From your message, it sounds as though you have very good options close by which makes this trickier to make the choice.
Bear in mind the £30k per annum will soon be £37.5k (VAT @ 20% plus 5% - normal minimum from my experience, though we did have one year of 11%). If you assume a 5% rise each year, from Y4 that looks like this:
Year Total Mth
4 £ 37,800 £ 3,150 (assumed 5% rise plus VAT)
5 £ 39,690 £ 3,308
6 £ 41,675 £ 3,473
7 £ 43,758 £ 3,647
8 £ 45,946 £ 3,829
9 £ 48,243 £ 4,020
10 £ 50,656 £ 4,221
11 £ 53,188 £ 4,432
12 £ 55,848 £ 4,654
13 £ 58,640 £ 4,887
Total: £ 475,444
Plus a couple of thousand minimum a year on incidentals (trips etc.)
You don't say how old you are (I'm assuming not too old), whether you plan on having more children or whether you're primarily reliant on one salary/ what the risk profile of your employment is/ future prospects.
I guess the thing I would say, is think hard about whether this is sustainable long term, esp if another child may be a possibility.
As others have said, it may be possible to take entrance exams to resolve the question one way or the other now, or another approach may be to save the amount above each month for a couple of years and look at the real life impact of that on your lifestyle/ family with a view to entering later (Y7 would be typical).

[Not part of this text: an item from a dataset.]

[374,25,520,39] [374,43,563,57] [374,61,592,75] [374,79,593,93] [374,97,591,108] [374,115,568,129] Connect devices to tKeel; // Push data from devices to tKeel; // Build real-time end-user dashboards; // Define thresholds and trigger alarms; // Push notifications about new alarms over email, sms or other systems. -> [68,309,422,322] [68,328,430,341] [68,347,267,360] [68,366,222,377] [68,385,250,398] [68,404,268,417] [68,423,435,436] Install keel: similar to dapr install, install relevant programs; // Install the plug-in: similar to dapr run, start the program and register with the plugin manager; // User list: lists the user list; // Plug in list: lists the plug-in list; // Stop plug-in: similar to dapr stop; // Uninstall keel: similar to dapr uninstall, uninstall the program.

That would also give you a safety net if things did go wrong in the future to ensure you had fees to hand for a year or two if you're planning on funding from cashflow (as you seem to be).

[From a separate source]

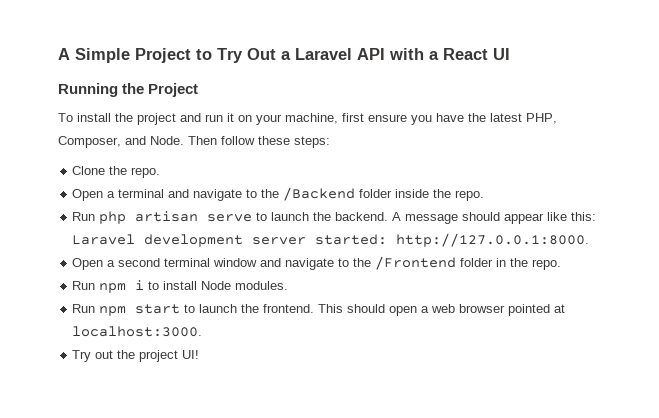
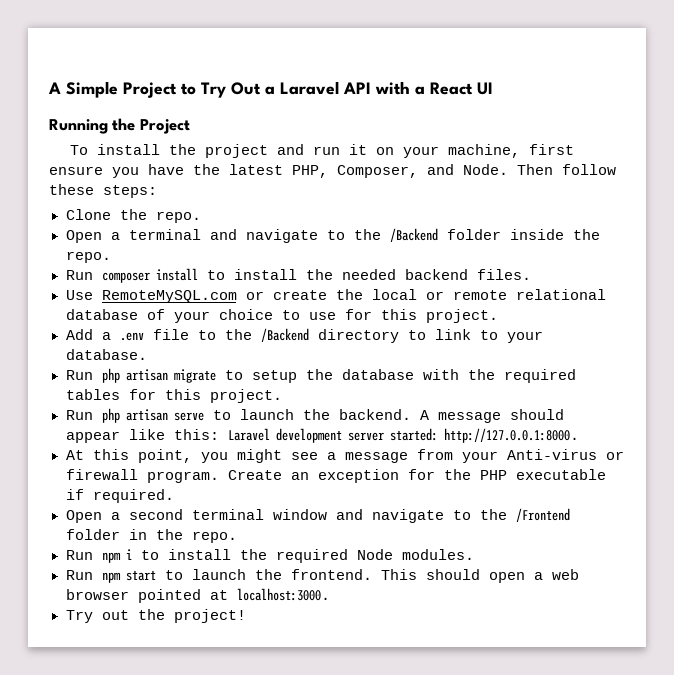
(485, 195) none -> [65,268,531,283] [65,289,606,303] [65,309,498,323] [65,328,543,343] [65,349,147,360] [65,368,576,383] [65,389,282,403] // Run composer install to install the needed backend files. // Use RemoteMySQL.com or create the local or remote relational database of your choice to use for this project. // Add a .env file to the /Backend directory to link to your database. // Run php artisan migrate to setup the database with the required tables for this project.
(590, 240) none -> [65,449,624,463] [65,469,606,483] [65,489,174,503] // At this point, you might see a message from your Anti-virus or firewall program. Create an exception for the PHP executable if required.
(198, 285) none -> [239,549,348,563] the required
[139,350,200,362] project UI! -> [173,609,246,623] project!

We had a different challenge locally in that state provision isn't good post primary (state primary head actually recommended private for our eldest!) but in retrospect, I would have not sent the youngest to prep as soon as we did. It's made things hard and very reliant on me to keep earning at a sufficient level (which is looking a bit ropey now, though I would guess I'm older than you and we do still have a mortgage).